How to achieve this? We should start with pilot projects. The Department of Health and Human Services probably could initiate pilot trials, if motivated. The Center for Medicare and Medicaid Innovation has impressively broad authority. In theory, the Center could issue NOTA waivers to academic medical centers interested in administering a pilot program wherein living donors would be rewarded with five years of Medicare coverage.

States should also get involved. The late Pennsylvania Governor Robert P. Casey, who had received a heart and liver transplant a year earlier, signed a 1994 law that would enable a bereaved family of an organ donor to get a burial benefit of up to $3,000 paid by the state directly to the funeral home. State health officials ended up with cold feet, fearing that the law flouted NOTA, but some bold state should proceed with a funeral benefit and force the Department of Justice to action, spurring a vital national debate in the process.

Congressional action is another approach. Lawmakers could amend NOTA to permit pilot trials of incentives by clarifying the intent of the law as a restraint on cash exchange between buyer and seller with or without a broker. The need for a new approach to expanding the supply of donors should resonate with lawmakers on several levels. The first is public health (needless deaths), the second is fiscal (the enormous cost to Medicare—roughly seven percent of its budget is spent on dialysis and its complications), the third is human rights (the global black market); and the fourth is race (minorities are disproportionately disadvantaged by the organ shortage as they are less likely to be referred for transplant).
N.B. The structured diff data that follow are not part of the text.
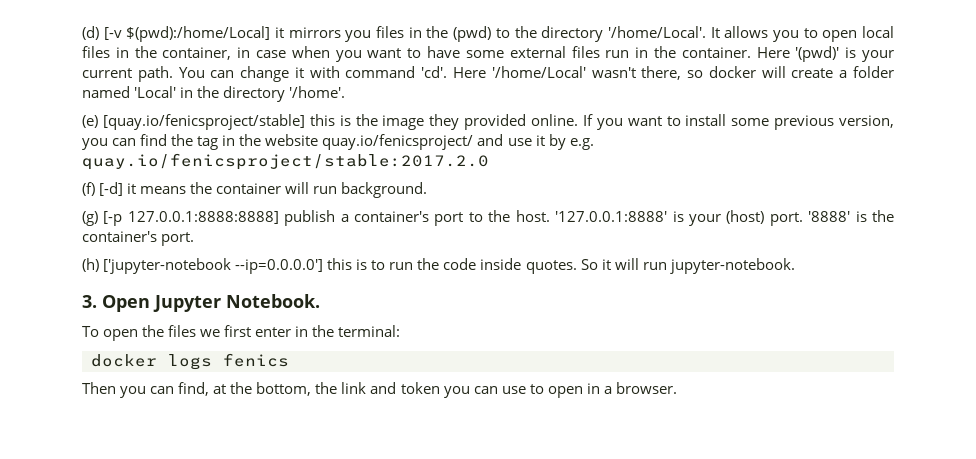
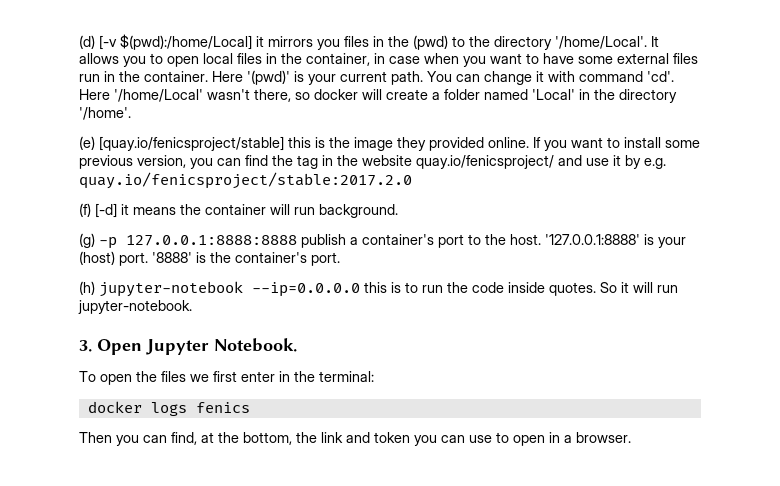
[103,211,279,226] [-p 127.0.0.1:8888:8888] -> [99,235,297,249] -p 127.0.0.1:8888:8888
[103,258,324,274] ['jupyter-notebook --ip=0.0.0.0'] -> [99,281,360,297] jupyter-notebook --ip=0.0.0.0

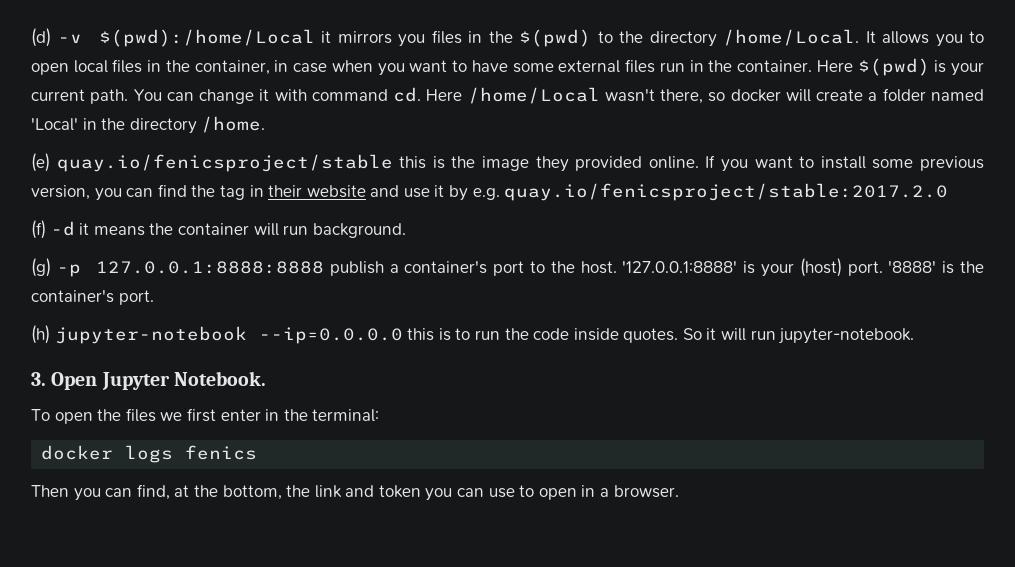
[99,34,252,50] [-v $(pwd):/home/Local] -> [57,29,315,47] -v $(pwd):/home/Local
[413,35,448,50] (pwd) -> [518,29,591,47] $(pwd)
[555,36,647,49] '/home/Local'. -> [722,29,859,46] /home/Local.
[247,70,290,85] '(pwd)' -> [857,58,930,76] $(pwd)
[647,71,674,82] [79,89,203,102] 'cd'. Here '/home/Local' -> [393,87,600,104] cd. Here /home/Local
[79,107,131,120] '/home'. -> [201,116,266,133] /home.
[99,136,284,151] [quay.io/fenicsproject/stable] -> [56,154,393,172] quay.io/fenicsproject/stable
[337,155,554,169] the website quay.io/fenicsproject/ -> [268,185,366,198] their website
[95,203,117,218] [-d] -> [50,221,75,236] -d

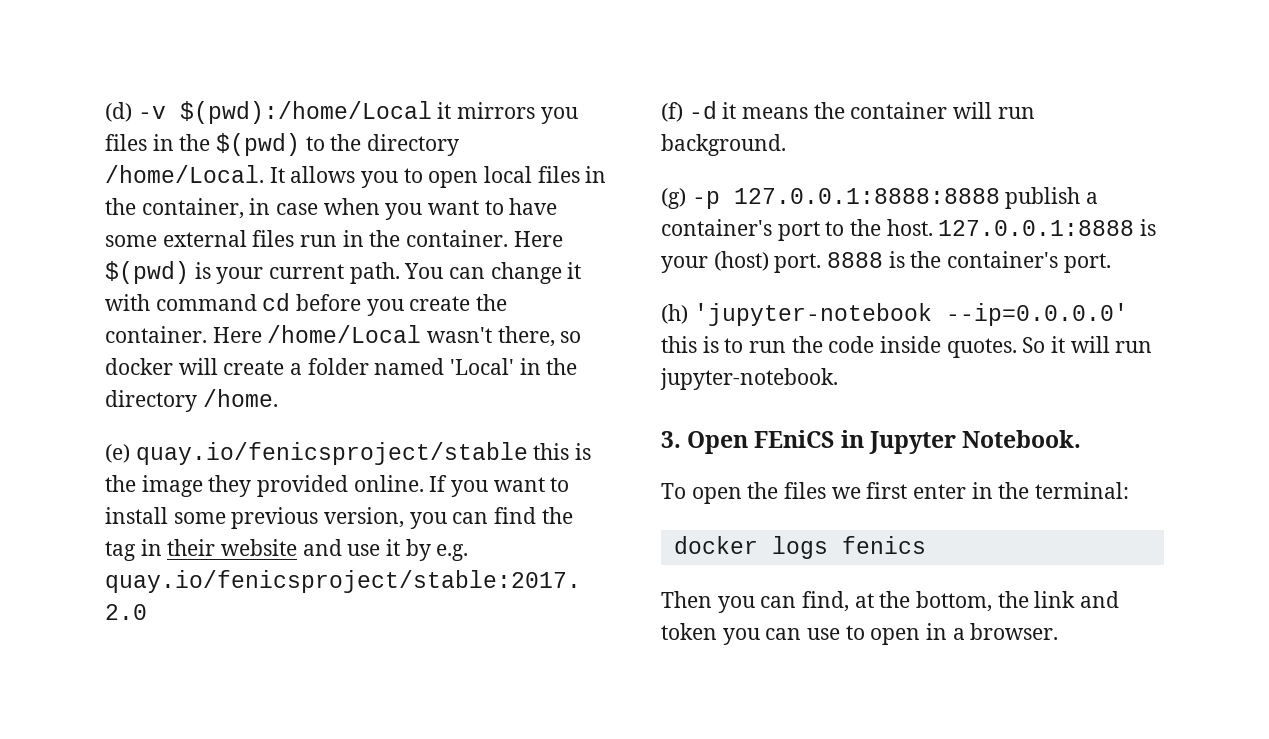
[393,87,422,102] cd. -> [262,293,508,316] [105,326,207,343] cd before you create the container.
[622,261,738,273] '127.0.0.1:8888' -> [938,220,1135,236] 127.0.0.1:8888
[888,261,937,273] '8888' -> [827,252,884,268] 8888
[54,326,403,344] jupyter-notebook --ip=0.0.0.0 -> [693,303,1128,326] 'jupyter-notebook --ip=0.0.0.0'
(98, 381) none -> [754,430,864,448] FEniCS in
National Kidney Month is little more than a feel-good public relations stunt. But it could be a real boon to people suffering from renal failure if the transplant “community” finally came to terms with the fact that altruism, while a lovely sentiment—and one that saved me—is also in relatively short supply. We must explore new and ethically sound ways to motivate people to donate. That message put forth in this designated month of the kidney, would be something to celebrate.

*UPDATE — March 12, 2015: We originally misstated the number of people waiting for transplants in the United States. New figures have been provided by the U.S. Department of Health and Human Services.